The Broader Policy Lesson

The most important lesson from Mars Sample Return has little to do with Mars. It concerns how organizations make decisions.


Before committing significant resources to any major initiative, leaders should periodically ask:

What is the actual objective?

What public value are we trying to create?

Have we mistaken a solution for the goal?

What alternatives have been excluded from consideration?

Are we optimizing the mission, or merely optimizing a legacy architecture?


These questions are uncomfortable. They challenge assumptions. They reopen debates that many stakeholders would prefer to consider settled. Yet they are often the questions that produce the greatest breakthroughs.

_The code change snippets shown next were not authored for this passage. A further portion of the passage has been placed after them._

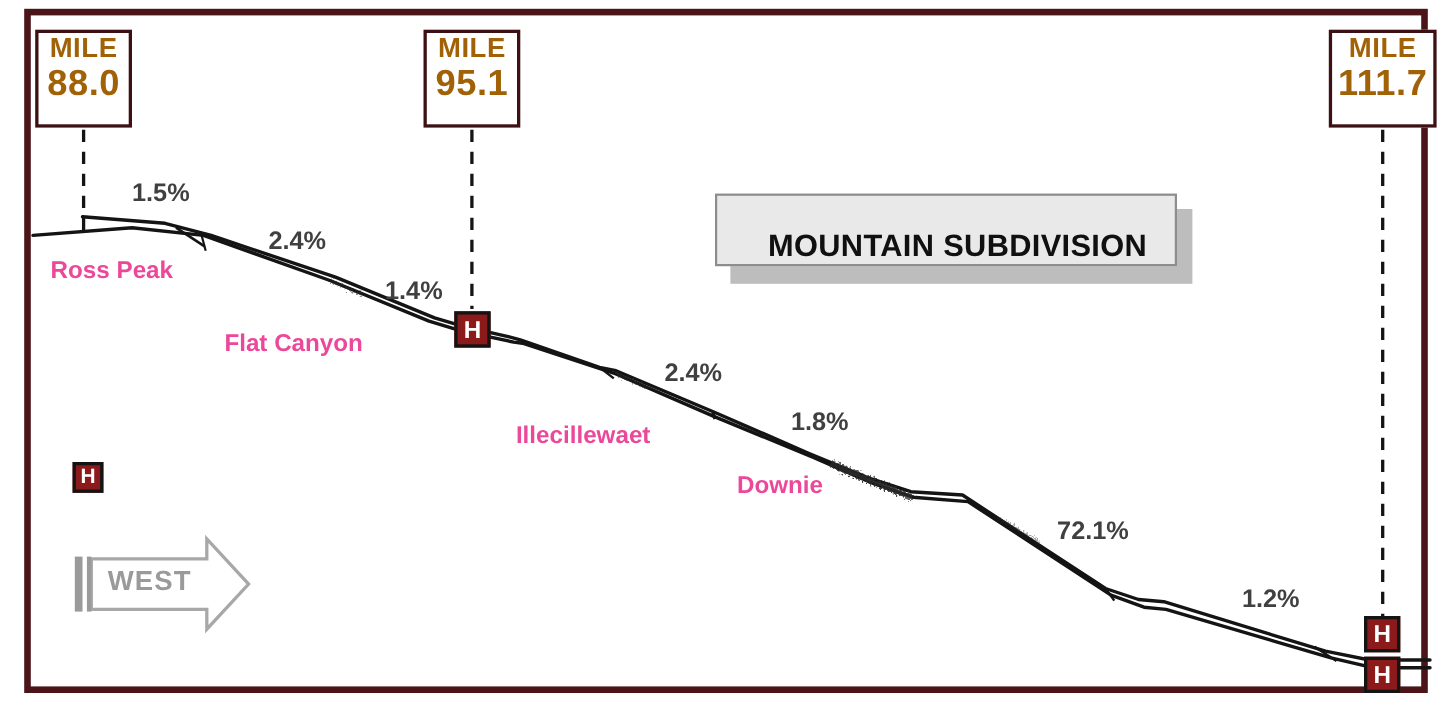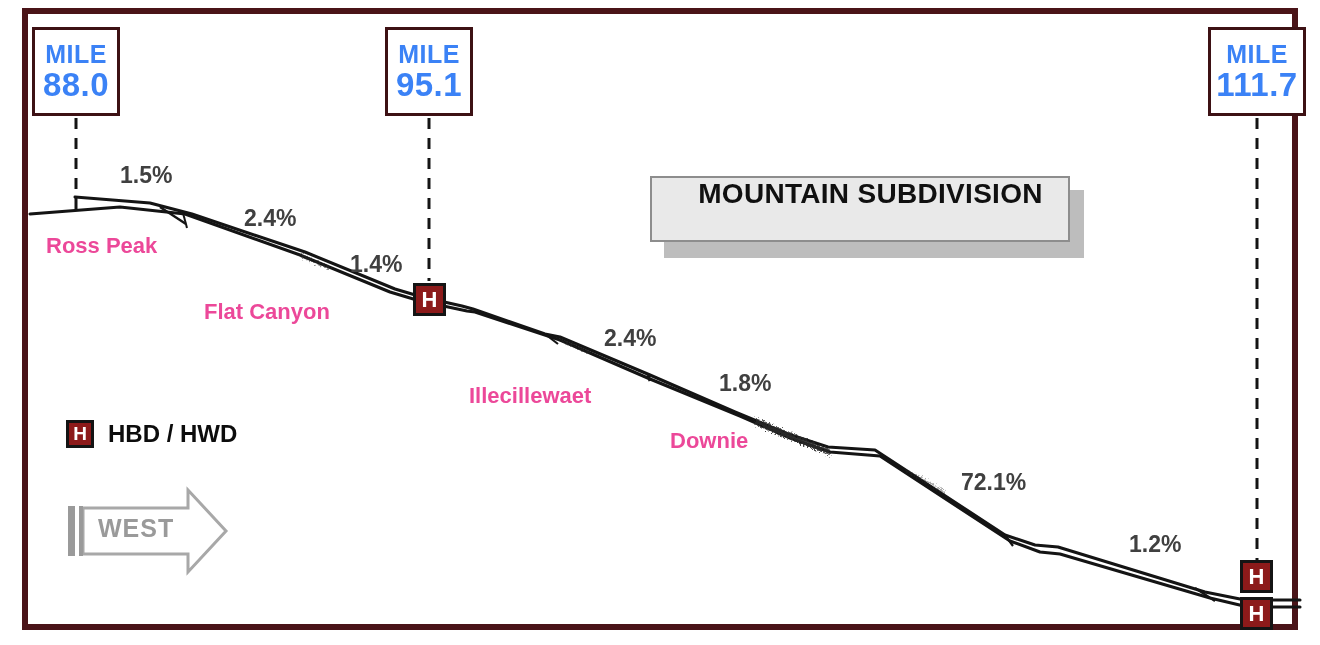"MILE" .mile-box { color: #3b82f6 -> #a16207; padding-top: 12px -> 2px }
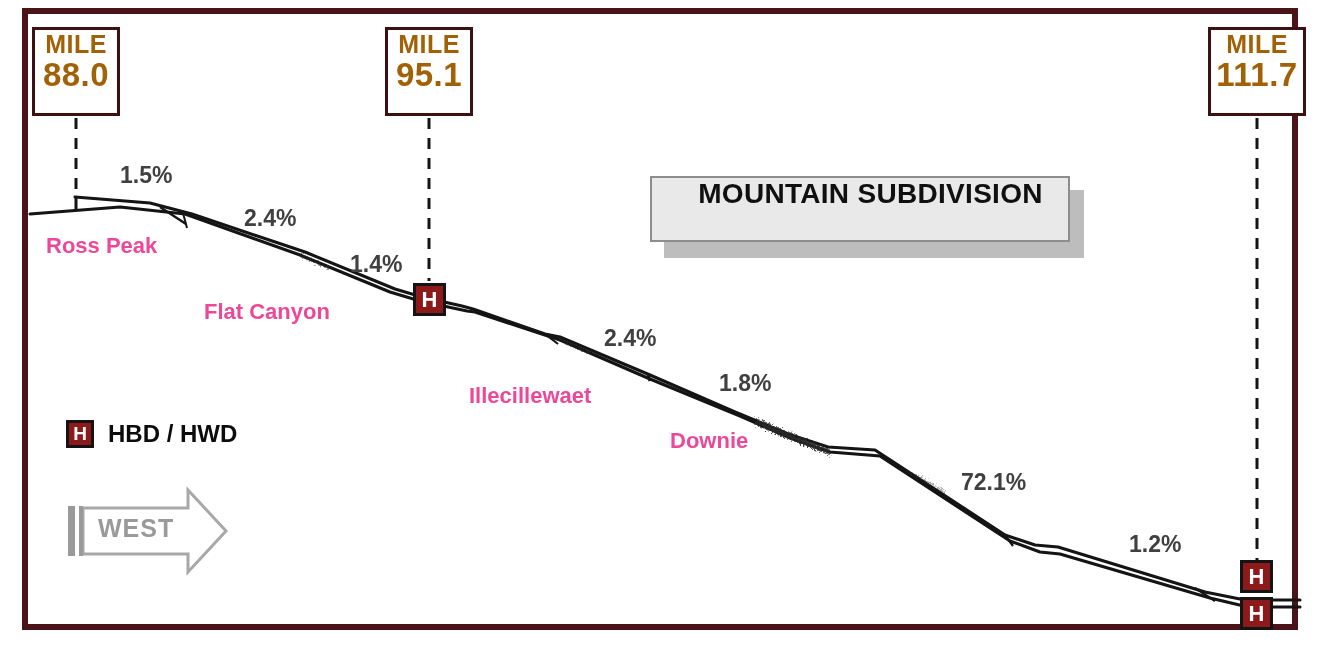"MOUNTAIN SUBDIVISION" .banner { align-items: flex-start -> flex-end }
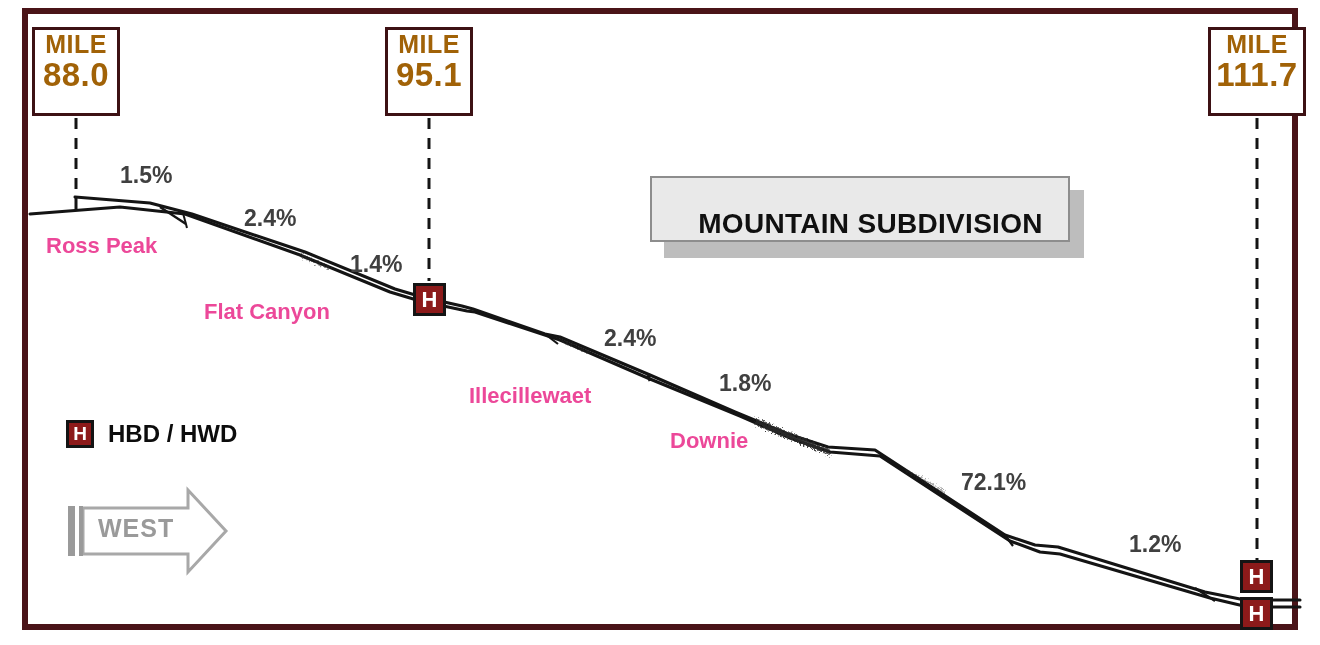"HBD / HWD" div.legend-label { html: <div>HBD / HWD</div> -> none }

The Wrong Question Problem

One of the most common institutional failures is not choosing the wrong solution. It is forgetting the original objective. When organizations stop asking “why? and focus exclusively on “how”, they gradually optimize the chosen answer rather than the desired outcome. The result is often an organization that becomes exceptionally good at executing a plan without ever revisiting whether the plan remains the best path to the objective.

Excellence in execution cannot compensate for ambiguity in purpose. 


Before asking "How do we solve the problem", institutions must periodically return to a simpler question “What are we actually trying to achieve?” Whether we are designing climate policy, infrastructure systems, economic incentives, scientific programs, or future missions to Mars, that question may be the most important one we can ask. Only after answering it should we begin debating and designing the solution.